◆ Task description: Give back each line of the data exactly as it reads, minus the pictures.

◆ Edit difference data:
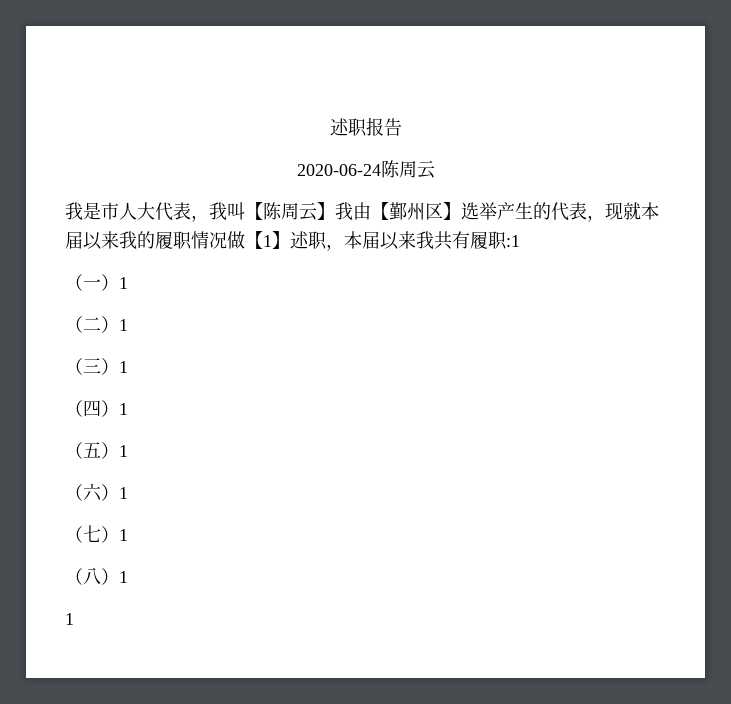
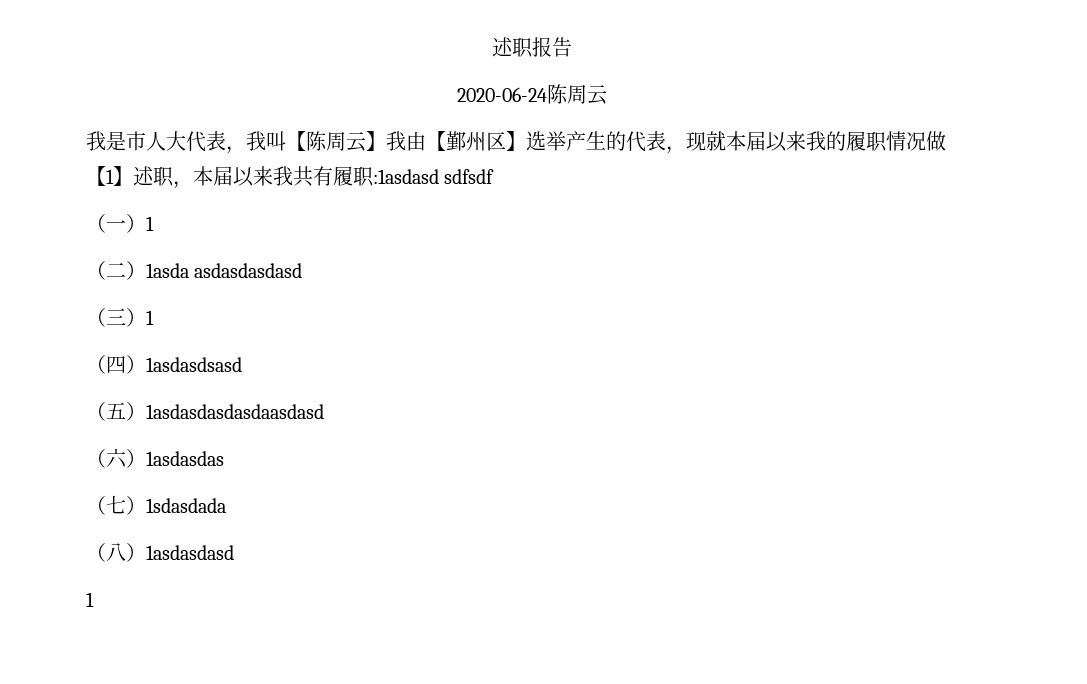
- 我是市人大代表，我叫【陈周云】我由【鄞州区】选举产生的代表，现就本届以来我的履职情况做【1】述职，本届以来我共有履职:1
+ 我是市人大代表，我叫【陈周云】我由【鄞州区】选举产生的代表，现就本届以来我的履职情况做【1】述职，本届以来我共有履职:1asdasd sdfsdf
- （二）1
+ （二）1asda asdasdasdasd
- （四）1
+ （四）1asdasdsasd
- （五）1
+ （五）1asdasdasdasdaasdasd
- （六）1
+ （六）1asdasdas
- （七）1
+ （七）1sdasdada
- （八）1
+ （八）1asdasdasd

◆ Solution for this exercise:
- 我是市人大代表，我叫【陈周云】我由【鄞州区】选举产生的代表，现就本届以来我的履职情况做【1】述职，本届以来我共有履职:1
+ 我是市人大代表，我叫【陈周云】我由【鄞州区】选举产生的代表，现就本届以来我的履职情况做【1】述职，本届以来我共有履职:1asdasd sdfsdf
- （二）1
+ （二）1asda asdasdasdasd
- （四）1
+ （四）1asdasdsasd
- （五）1
+ （五）1asdasdasdasdaasdasd
- （六）1
+ （六）1asdasdas
- （七）1
+ （七）1sdasdada
- （八）1
+ （八）1asdasdasd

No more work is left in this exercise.